- **Work instruction**:
Set down the data again exactly. Pictures are not part of the copy.

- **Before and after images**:
>>>

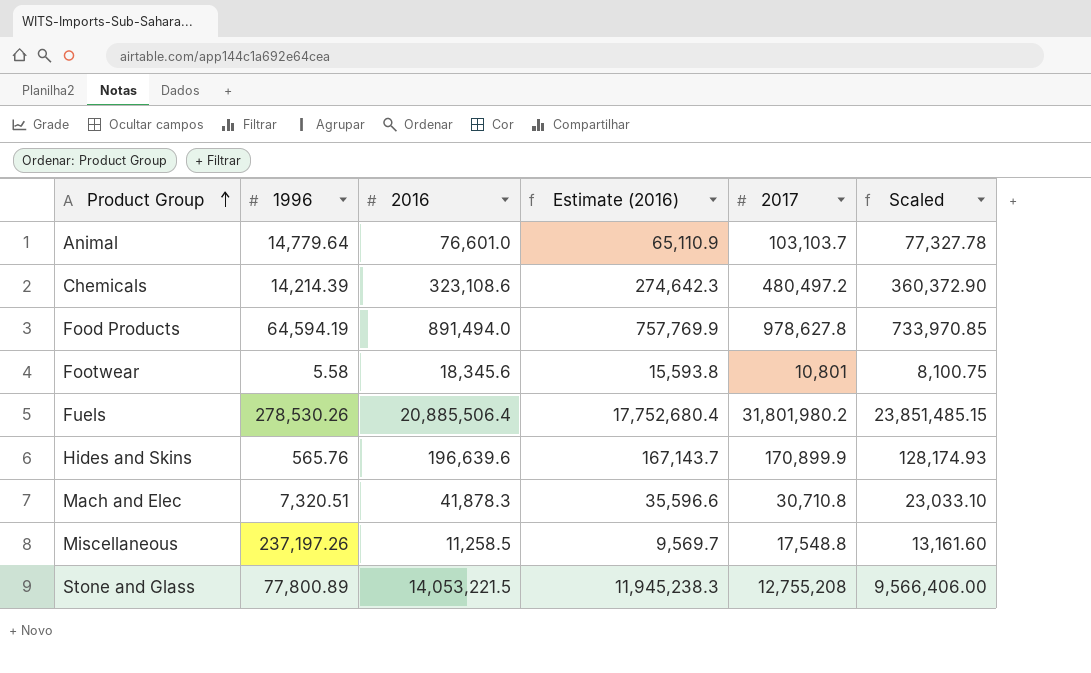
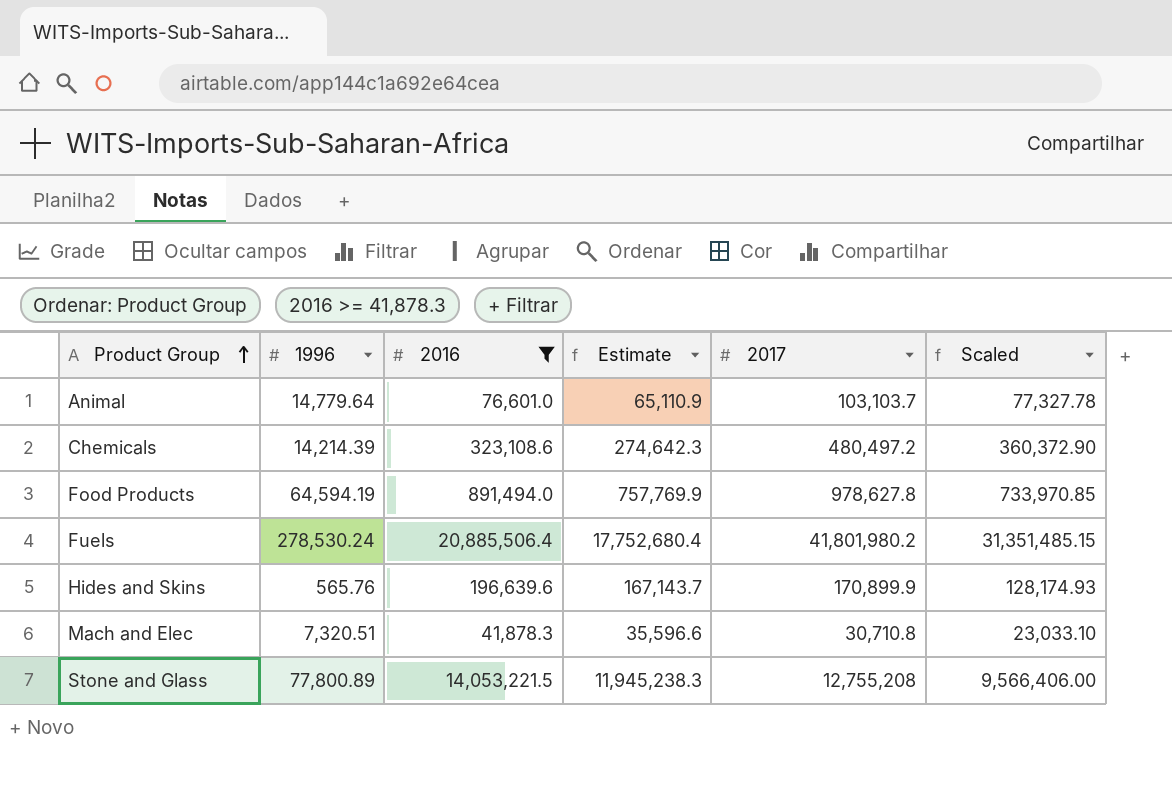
filter: none -> 2016 >= 41,878.3
column name: Estimate (2016) -> Estimate
Fuels | 1996: 278,530.26 -> 278,530.24
Fuels | 2017: 31,801,980.2 -> 41,801,980.2
Fuels | Scaled: 23,851,485.15 -> 31,351,485.15

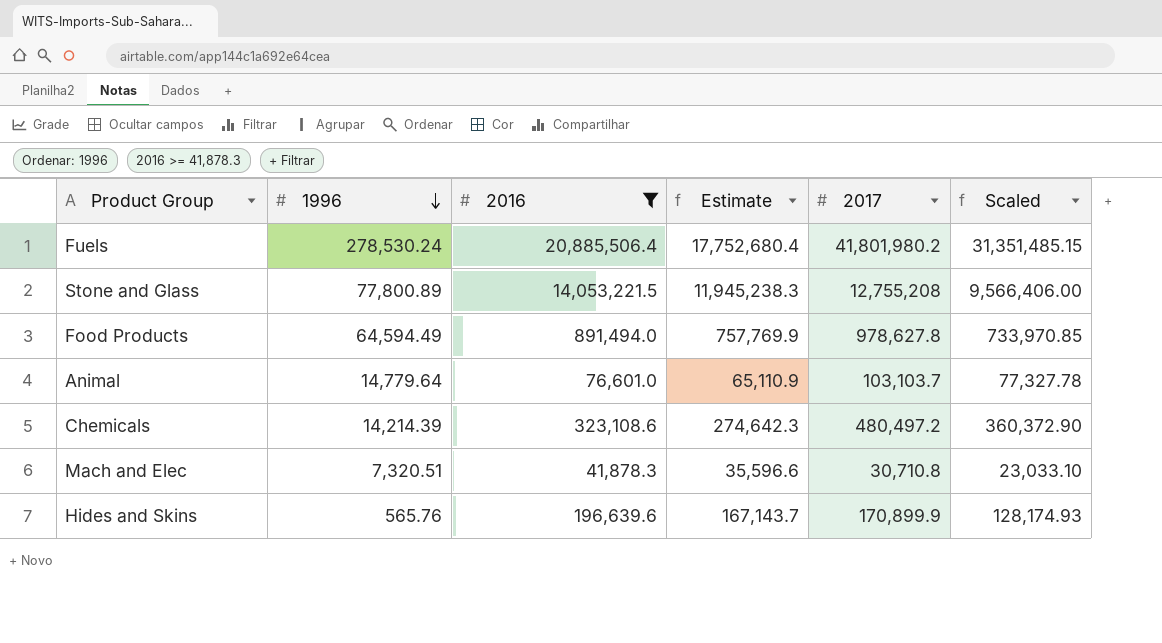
row order: Product Group ascending -> 1996 descending
Food Products | 1996: 64,594.19 -> 64,594.49

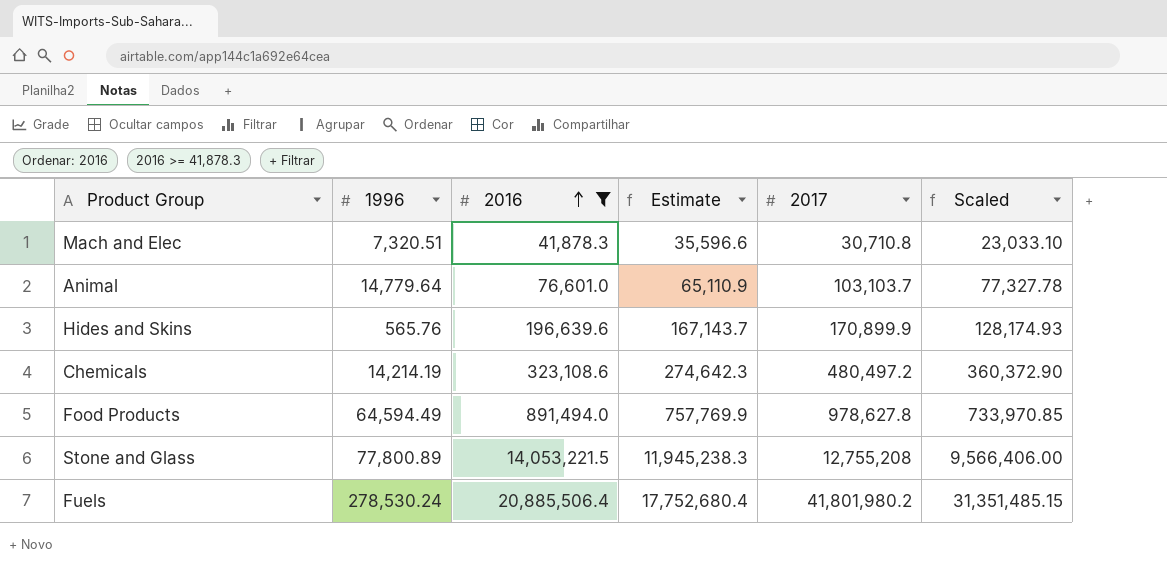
row order: 1996 descending -> 2016 ascending
Chemicals | 1996: 14,214.39 -> 14,214.19

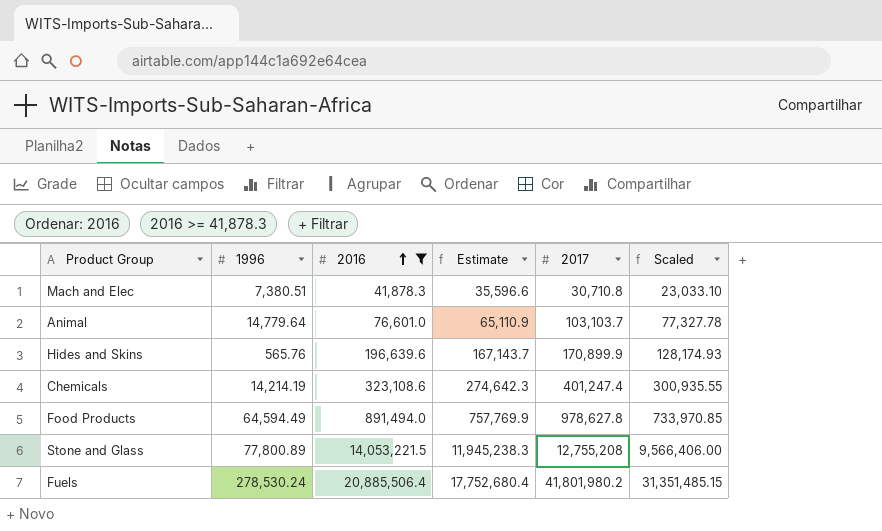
Mach and Elec | 1996: 7,320.51 -> 7,380.51
Chemicals | 2017: 480,497.2 -> 401,247.4
Chemicals | Scaled: 360,372.90 -> 300,935.55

<<<

- **Final answer**:
filter: none -> 2016 >= 41,878.3
column name: Estimate (2016) -> Estimate
Fuels | 1996: 278,530.26 -> 278,530.24
Fuels | 2017: 31,801,980.2 -> 41,801,980.2
Fuels | Scaled: 23,851,485.15 -> 31,351,485.15

row order: Product Group ascending -> 1996 descending
Food Products | 1996: 64,594.19 -> 64,594.49

row order: 1996 descending -> 2016 ascending
Chemicals | 1996: 14,214.39 -> 14,214.19

Mach and Elec | 1996: 7,320.51 -> 7,380.51
Chemicals | 2017: 480,497.2 -> 401,247.4
Chemicals | Scaled: 360,372.90 -> 300,935.55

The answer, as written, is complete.